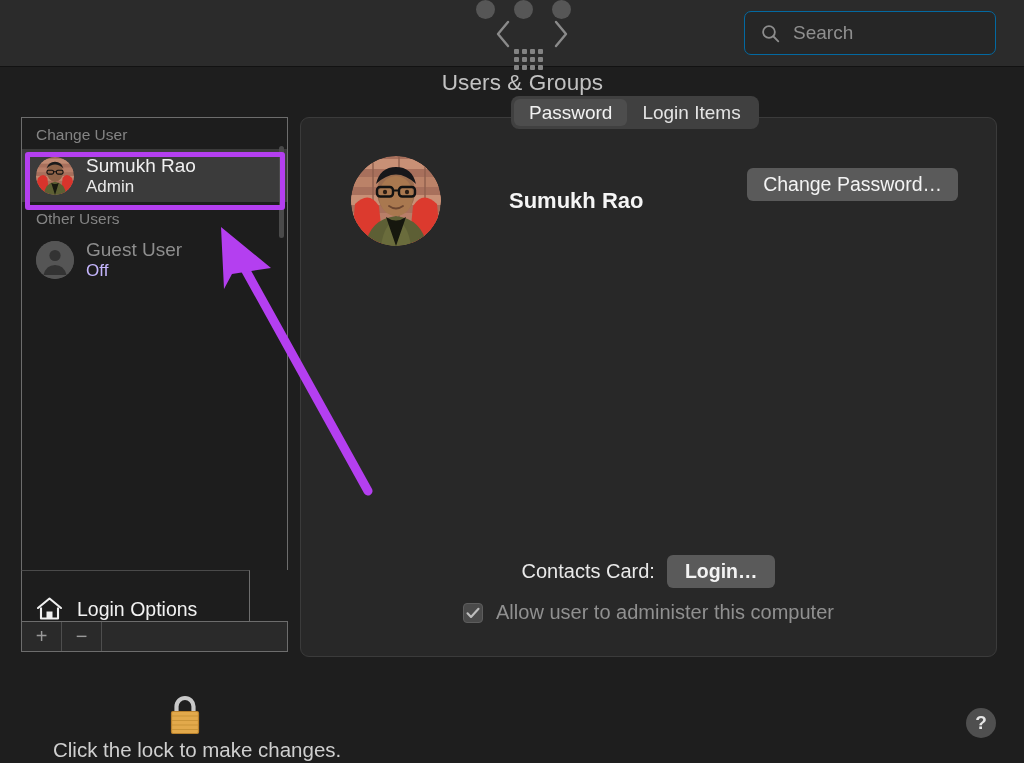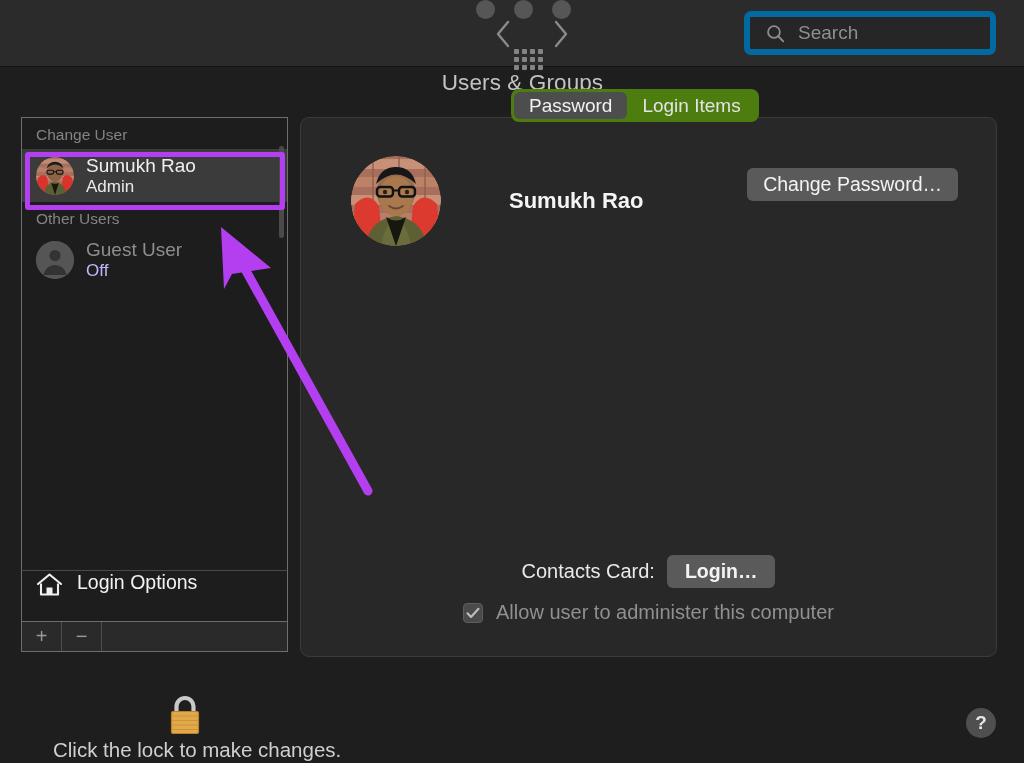--- a/index.html
+++ b/index.html
@@ -80,21 +80,21 @@
     font-size: 22.5px;
     color: #c2c2c2;
     letter-spacing: 0.1px;
     white-space: nowrap;
   }
 
   .search-box {
     position: absolute;
     right: 28px; top: 11px;
     width: 252px; height: 44px;
-    border: 6px solid #0369a1;
+    border: 1px solid #0369a1;
     border-radius: 7px;
     background: #262626;
     display: flex;
     align-items: center;
     padding-left: 16px;
   }
   .search-icon { color: #8d8d8d; display: flex; }
   .search-field {
     margin-left: 13px;
     font-size: 19px;
@@ -157,27 +157,27 @@
     right: 3px; top: 28px;
     width: 5px; height: 92px;
     background: #4a4a4a;
     border-radius: 3px;
   }
 
   
   .login-options {
     position: absolute;
     left: 21px; top: 570px;
-    width: 267px; height: 51px;
+    width: 229px; height: 51px;
     background: #1d1d1d;
     border: 1px solid #6d6d6d;
     border-top: 1px solid #4a4a4a;
     border-bottom: none;
     display: flex;
-    align-items: flex-start;
+    align-items: flex-end;
     padding-left: 14px;
   }
   .house-icon { width: 28px; height: 26px; display: flex; align-items: center; }
   .lo-label { margin-left: 13px; font-size: 19.5px; color: #f2f2f2; }
 
   .addremove {
     position: absolute;
     left: 21px; top: 621px;
     width: 267px; height: 31px;
     background: #2a2a2a;
@@ -200,23 +200,23 @@
     position: absolute;
     left: 300px; top: 117px;
     width: 697px; height: 540px;
     background: #282828;
     border: 1px solid #3b3b3b;
     border-radius: 9px;
   }
 
   .tabs {
     position: absolute;
-    left: 511px; top: 89px;
+    left: 511px; top: 96px;
     height: 33px;
-    background: #4d7c0f;
+    background: #404040;
     border-radius: 8px;
     display: flex;
     align-items: center;
     padding: 3px;
     z-index: 5;
     justify-content: space-between;
   }
   .tab {
     height: 27px;
     padding: 0 15px;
== == ==
Exercise instructions: Would you write out the material above in full, exactly as given, except for its pictures?

Response:
--- a/index.html
+++ b/index.html
@@ -80,21 +80,21 @@
     font-size: 22.5px;
     color: #c2c2c2;
     letter-spacing: 0.1px;
     white-space: nowrap;
   }
 
   .search-box {
     position: absolute;
     right: 28px; top: 11px;
     width: 252px; height: 44px;
-    border: 6px solid #0369a1;
+    border: 1px solid #0369a1;
     border-radius: 7px;
     background: #262626;
     display: flex;
     align-items: center;
     padding-left: 16px;
   }
   .search-icon { color: #8d8d8d; display: flex; }
   .search-field {
     margin-left: 13px;
     font-size: 19px;
@@ -157,27 +157,27 @@
     right: 3px; top: 28px;
     width: 5px; height: 92px;
     background: #4a4a4a;
     border-radius: 3px;
   }
 
   
   .login-options {
     position: absolute;
     left: 21px; top: 570px;
-    width: 267px; height: 51px;
+    width: 229px; height: 51px;
     background: #1d1d1d;
     border: 1px solid #6d6d6d;
     border-top: 1px solid #4a4a4a;
     border-bottom: none;
     display: flex;
-    align-items: flex-start;
+    align-items: flex-end;
     padding-left: 14px;
   }
   .house-icon { width: 28px; height: 26px; display: flex; align-items: center; }
   .lo-label { margin-left: 13px; font-size: 19.5px; color: #f2f2f2; }
 
   .addremove {
     position: absolute;
     left: 21px; top: 621px;
     width: 267px; height: 31px;
     background: #2a2a2a;
@@ -200,23 +200,23 @@
     position: absolute;
     left: 300px; top: 117px;
     width: 697px; height: 540px;
     background: #282828;
     border: 1px solid #3b3b3b;
     border-radius: 9px;
   }
 
   .tabs {
     position: absolute;
-    left: 511px; top: 89px;
+    left: 511px; top: 96px;
     height: 33px;
-    background: #4d7c0f;
+    background: #404040;
     border-radius: 8px;
     display: flex;
     align-items: center;
     padding: 3px;
     z-index: 5;
     justify-content: space-between;
   }
   .tab {
     height: 27px;
     padding: 0 15px;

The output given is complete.